Petroleum Extraction (World of Earth Science)
After an exploration effort has successfully discovered petroleum within an acceptable range of reserve potential, the challenge becomes how to best optimize extraction of recoverable reserves in a manner yielding an acceptable economic return on total cash expenditures required over the life of the project. Surface and subsurface conditions of a discovery have considerable impact on the extraction process, its related costs, and ultimate project success or failure. Technical success is one thing; economic success is another. Real world experience has shown that economic success is by far the more difficult accomplishment, as it is dependent on factors well beyond the means of science and technology.
Petroleum reserves exist as oil or gas within trapping sections of reservoir rock formed by structural and or stratigraphic geologic features. Water is the predominant fluid found in the permeability and porosity of subsurface strata within the earth's crust. Both oil and gas have a low specific gravity relative to water and will thus, float through the more porous sections of reservoir rock from their source area to the surface unless restrained by a trap. Typically, reservoir rock consists of sand, sandstone, limestone, or dolomite. A trap is a reservoir that is overlain by a dense cap rock or a zone of very low or no porosity that restrains migrating hydrocarbon. Petroleum bearing reservoirs can exist from surface seeps to subsurface depths over 4 mi (6.4 km) below sea level. Reservoirs vary from being quite small to covering several thousands of acres, and range in thickness from a few inches to hundreds of feet or more.

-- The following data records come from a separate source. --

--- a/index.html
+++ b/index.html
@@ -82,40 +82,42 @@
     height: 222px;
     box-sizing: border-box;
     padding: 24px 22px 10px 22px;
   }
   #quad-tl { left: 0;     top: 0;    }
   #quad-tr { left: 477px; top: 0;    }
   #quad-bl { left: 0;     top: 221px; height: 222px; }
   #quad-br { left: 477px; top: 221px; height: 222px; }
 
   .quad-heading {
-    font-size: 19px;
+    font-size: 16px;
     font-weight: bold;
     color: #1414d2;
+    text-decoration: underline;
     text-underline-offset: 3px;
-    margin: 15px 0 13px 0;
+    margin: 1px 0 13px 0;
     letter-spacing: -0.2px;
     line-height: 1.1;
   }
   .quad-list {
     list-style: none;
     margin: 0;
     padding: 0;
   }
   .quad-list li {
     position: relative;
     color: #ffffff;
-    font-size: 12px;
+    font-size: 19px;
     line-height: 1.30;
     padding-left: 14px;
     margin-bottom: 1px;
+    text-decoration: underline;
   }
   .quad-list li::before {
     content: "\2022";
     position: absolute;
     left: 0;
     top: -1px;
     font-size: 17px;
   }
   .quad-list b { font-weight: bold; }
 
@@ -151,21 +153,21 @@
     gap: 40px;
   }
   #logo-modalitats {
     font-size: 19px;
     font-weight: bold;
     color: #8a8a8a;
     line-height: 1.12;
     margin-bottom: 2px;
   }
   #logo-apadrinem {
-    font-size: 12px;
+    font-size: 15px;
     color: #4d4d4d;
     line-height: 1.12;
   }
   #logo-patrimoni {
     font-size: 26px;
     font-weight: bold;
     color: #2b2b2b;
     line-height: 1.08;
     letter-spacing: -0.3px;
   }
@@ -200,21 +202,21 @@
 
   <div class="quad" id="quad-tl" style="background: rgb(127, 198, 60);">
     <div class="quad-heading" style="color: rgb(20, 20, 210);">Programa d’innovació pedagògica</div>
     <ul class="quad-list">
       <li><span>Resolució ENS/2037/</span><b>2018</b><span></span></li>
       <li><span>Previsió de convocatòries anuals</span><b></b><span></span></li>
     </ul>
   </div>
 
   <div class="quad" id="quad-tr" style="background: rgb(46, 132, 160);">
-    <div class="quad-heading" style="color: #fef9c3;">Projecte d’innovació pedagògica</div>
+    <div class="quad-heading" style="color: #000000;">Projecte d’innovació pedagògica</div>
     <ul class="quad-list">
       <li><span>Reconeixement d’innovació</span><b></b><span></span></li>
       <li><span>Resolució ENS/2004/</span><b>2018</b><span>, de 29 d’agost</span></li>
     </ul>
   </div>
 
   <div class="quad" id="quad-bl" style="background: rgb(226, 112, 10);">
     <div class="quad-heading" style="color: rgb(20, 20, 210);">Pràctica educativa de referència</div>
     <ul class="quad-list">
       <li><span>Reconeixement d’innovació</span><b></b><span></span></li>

The process of evaluating how to best optimize extraction of recoverable reserves begins with a development plan. The development plan considers all available geologic and engineering data to make an initial estimate of reserves in-place, to project recovery efficiencies and optimal recoverable reserve levels under various producing scenarios, and to evaluate development plan alternatives. Development alternatives will include the number of wells to be drilled and completed for production or injection, well spacing and pattern, processing facility requirements, product transportation options, cost projections, project schedules, depletion plans, operational programs, and logistics and economic studies.

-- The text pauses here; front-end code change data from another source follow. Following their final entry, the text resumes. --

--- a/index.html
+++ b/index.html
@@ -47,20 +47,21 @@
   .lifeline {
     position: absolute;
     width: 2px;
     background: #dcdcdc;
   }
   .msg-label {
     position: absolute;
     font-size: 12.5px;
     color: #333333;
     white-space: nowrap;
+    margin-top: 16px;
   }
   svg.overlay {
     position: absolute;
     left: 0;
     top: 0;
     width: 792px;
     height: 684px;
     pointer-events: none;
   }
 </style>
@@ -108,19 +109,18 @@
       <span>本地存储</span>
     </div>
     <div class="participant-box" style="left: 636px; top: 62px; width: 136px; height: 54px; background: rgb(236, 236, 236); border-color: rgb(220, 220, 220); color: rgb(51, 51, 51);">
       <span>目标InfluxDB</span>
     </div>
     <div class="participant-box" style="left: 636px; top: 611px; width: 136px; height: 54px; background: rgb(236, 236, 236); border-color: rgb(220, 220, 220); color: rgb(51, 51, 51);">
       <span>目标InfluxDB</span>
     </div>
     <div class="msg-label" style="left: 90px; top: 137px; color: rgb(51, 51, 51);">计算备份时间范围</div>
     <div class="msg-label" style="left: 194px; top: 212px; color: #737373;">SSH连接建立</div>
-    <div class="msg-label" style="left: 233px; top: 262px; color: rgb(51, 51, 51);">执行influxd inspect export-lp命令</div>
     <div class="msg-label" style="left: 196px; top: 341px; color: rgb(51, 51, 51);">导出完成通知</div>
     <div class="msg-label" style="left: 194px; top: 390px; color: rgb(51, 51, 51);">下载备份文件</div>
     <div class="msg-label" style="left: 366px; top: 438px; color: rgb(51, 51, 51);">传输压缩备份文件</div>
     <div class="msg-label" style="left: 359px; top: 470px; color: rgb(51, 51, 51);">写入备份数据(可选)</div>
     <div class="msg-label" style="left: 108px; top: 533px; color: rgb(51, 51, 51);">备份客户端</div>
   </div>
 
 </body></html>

In general, petroleum is extracted by drilling wells from an appropriate surface configuration into the hydrocarbon-bearing reservoir or reservoirs. Wells are designed to contain and control all fluid flow at all times throughout drilling and producing operations. The number of wells required is dependent on a combination of technical and economic factors used to determine the most likely range of recoverable reserves relative to a range of potential investment alternatives.
The complexity and cost of drilling wells and installing all necessary equipment to produce reserves can vary significantly. The development of an onshore shallow gas reservoir located among other established fields may be comparatively low cost and nominally complex. A deep oil or gas reservoir located in 4,000+ ft (1,219+ m) of water depth located miles away from other existing producing fields will push the limits of emerging technology at extreme costs. Individual wells in deepwater can and have cost in excess of 50 million dollars to drill, complete, and connect to a producing system. Onshore developments may permit the phasing of facility investments as wells are drilled and production established to minimize economic risk. However, offshore projects may require 65% or more of the total planned investments to be made before production start up, and impose significant economic risk.

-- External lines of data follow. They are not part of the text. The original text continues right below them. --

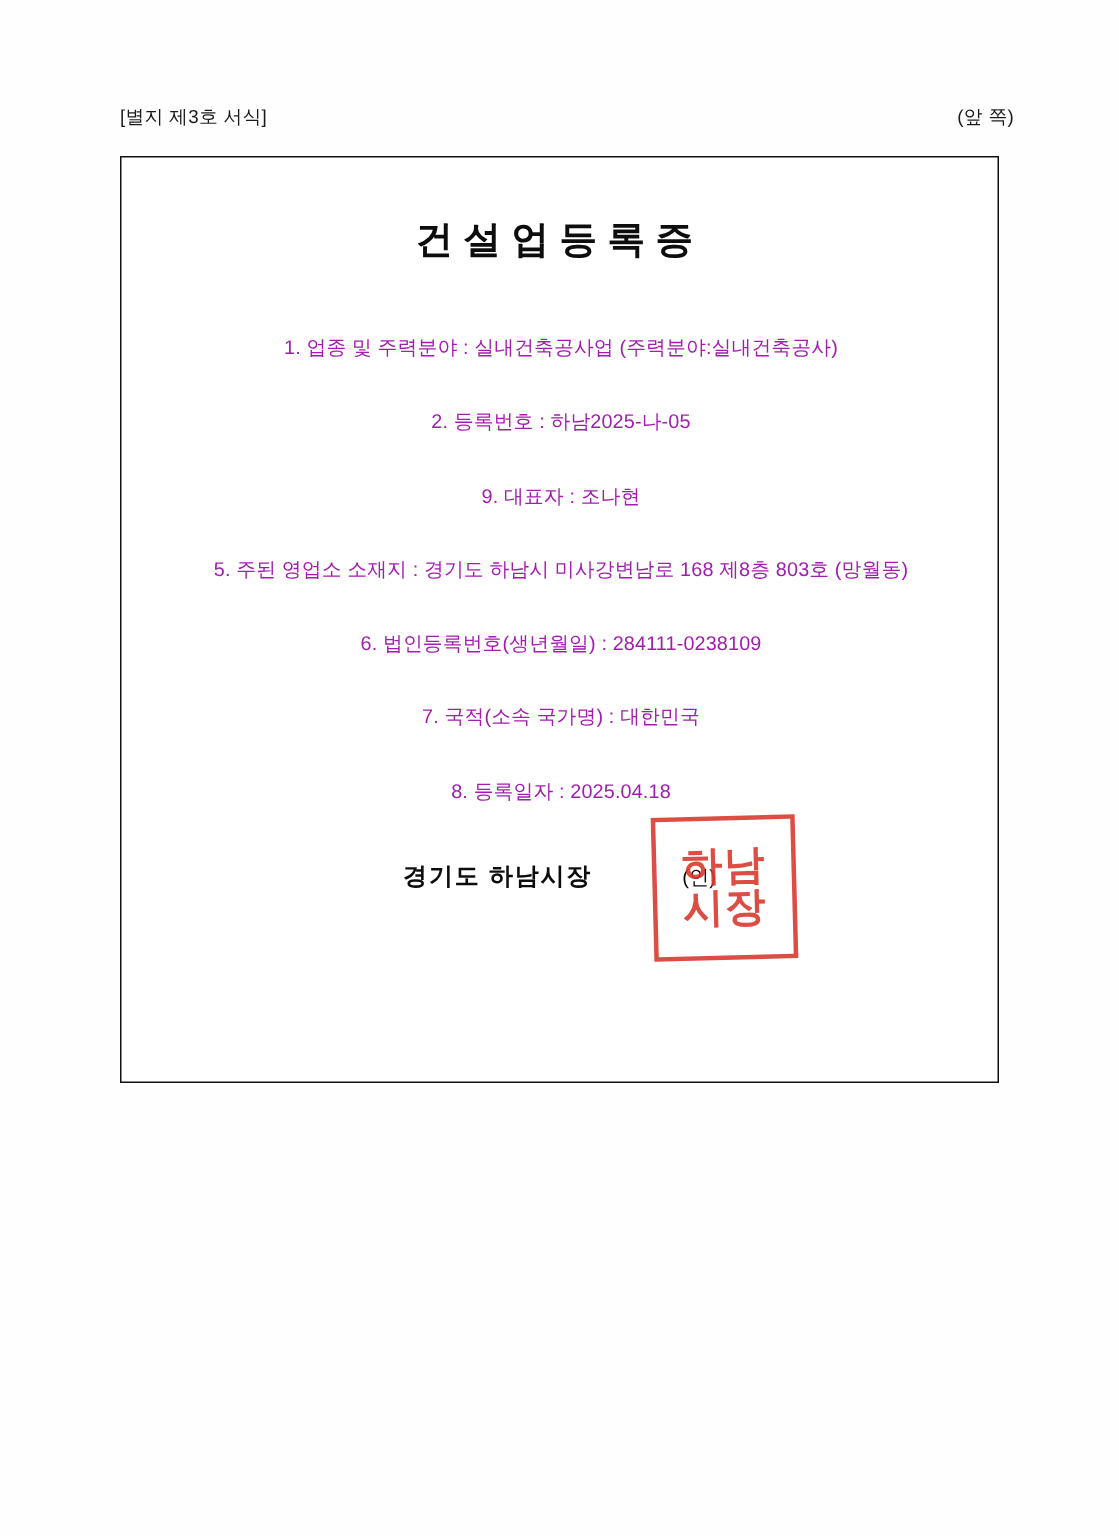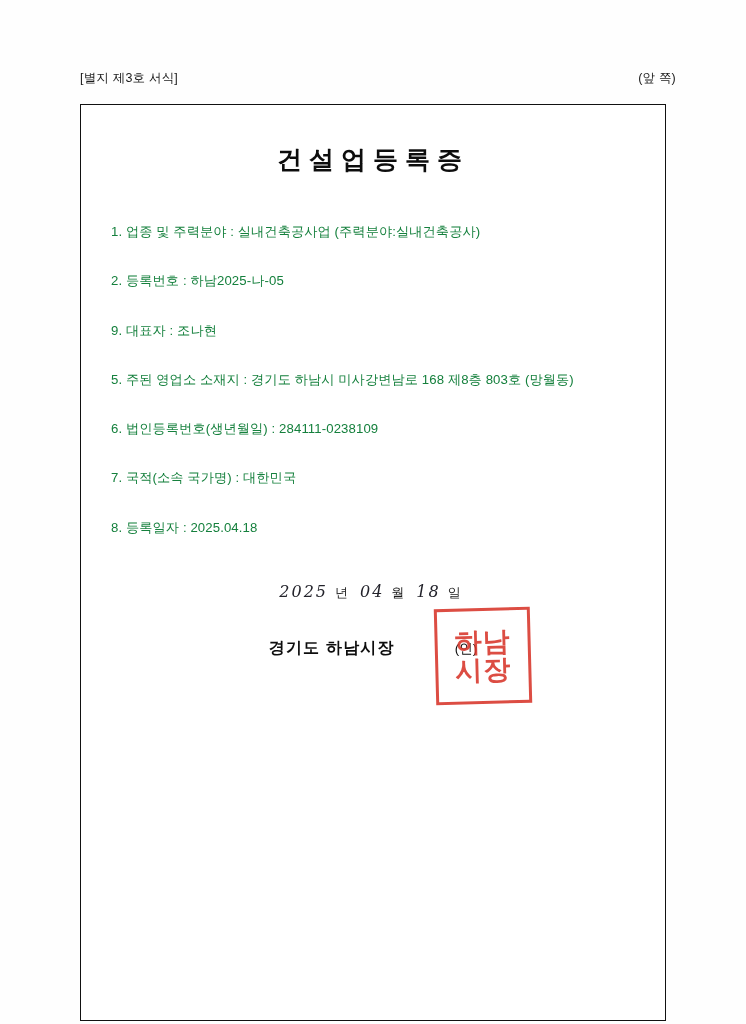--- a/index.html
+++ b/index.html
@@ -36,21 +36,21 @@
     color: #1a1a1a;
     letter-spacing: 0.2px;
   }
 
   
   .cert-box {
     position: absolute;
     top: 104px;
     left: 80px;
     width: 586px;
-    height: 917px;
+    height: 618px;
     border: 1.6px solid #111;
     box-sizing: border-box;
     background: #fff;
   }
 
   .cert-title {
     margin: 38px 0 0 0;
     text-align: center;
     font-size: 25px;
     font-weight: bold;
@@ -59,24 +59,25 @@
   }
 
   .fields {
     margin-top: 46px;
     padding: 0 28px 0 30px;
   }
 
   .field {
     font-size: 13.2px;
     line-height: 1.5;
-    color: #15803d;
+    color: #a21caf;
     margin-bottom: 29.5px;
     letter-spacing: 0.1px;
     white-space: nowrap;
+    text-align: center;
   }
 
   .statement {
     margin-top: 60px;
     text-align: center;
     font-size: 13.2px;
     letter-spacing: 0.1px;
     color: #121212;
   }
 
@@ -167,23 +168,20 @@
       <div class="field">1. 업종 및 주력분야 : 실내건축공사업 (주력분야:실내건축공사)</div>
       <div class="field">2. 등록번호 : 하남2025-나-05</div>
       <div class="field">9. 대표자 : 조나현</div>
       <div class="field">5. 주된 영업소 소재지 : 경기도 하남시 미사강변남로 168  제8층 803호  (망월동)</div>
       <div class="field">6. 법인등록번호(생년월일) : 284111-0238109</div>
       <div class="field">7. 국적(소속 국가명) : 대한민국</div>
       <div class="field">8. 등록일자 : 2025.04.18</div>
     </div>
 
 
-    <div class="date-line">
-      <span class="hand">2025</span><span class="unit">년</span><span class="hand">04</span><span class="unit">월</span><span class="hand">18</span><span class="unit">일</span>
-    </div>
 
     <div class="issuer-row">
       <span>경기도 하남시장</span><span class="in-mark">(인)</span>
       <div class="seal">
         <div class="seal-inner">
           <span>하남</span>
           <span>시장</span>
         </div>
       </div>
     </div>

Once production begins, the performance of each well and reservoir is monitored and a variety of engineering techniques are used to progressively refine reserve recovery estimates over the producing life of the field. The total recoverable reserves are not known with complete certainty until the field has produced to depletion or its economic limit and abandonment.
The ultimate recovery of original in-place volumes may be as high as one-third for oil and 80% or more for gas. There are three phases of recovering reserves. Primary recovery occurs as wells produce because of natural energy from expansion of gas and water within the producing formation, pushing fluids into the well bore and lifting them to the surface. Secondary recovery occurs as artificial energy is applied to lift fluids to surface. This may be accomplished by injecting gas down a hole to lift fluids to the surface, installation of a sub-surface pump, or injecting gas or water into the formation itself. Secondary recovery is done when well, reservoir, facility, and economic conditions permit. Tertiary recovery occurs when means of increasing fluid mobility in oil reservoirs within the reservoir are introduced in addition to secondary techniques. This may be accomplished by introducing additional heat into the formation to lower the viscosity (thin the oil) and improve its ability to flow to the well bore. Heat may be introduced by either injecting steam in a "steam flood" or injecting oxygen to enable the ignition and combustion of oil within the reservoir in a "fire flood." Such methods are undertaken only in a few unique situations where technical, environmental and economic conditions permit. Most gas reserves are produced during the primary recovery phase. Secondary recovery has significantly contributed to increasing oil recoveries.
Many technical assumptions become better understood and more certain with the evaluation of performance data over the producing life of a field. One of the most critical assumptions, however, remains uncertain and holds project success at risk to the very endhe oil and gas price forecast.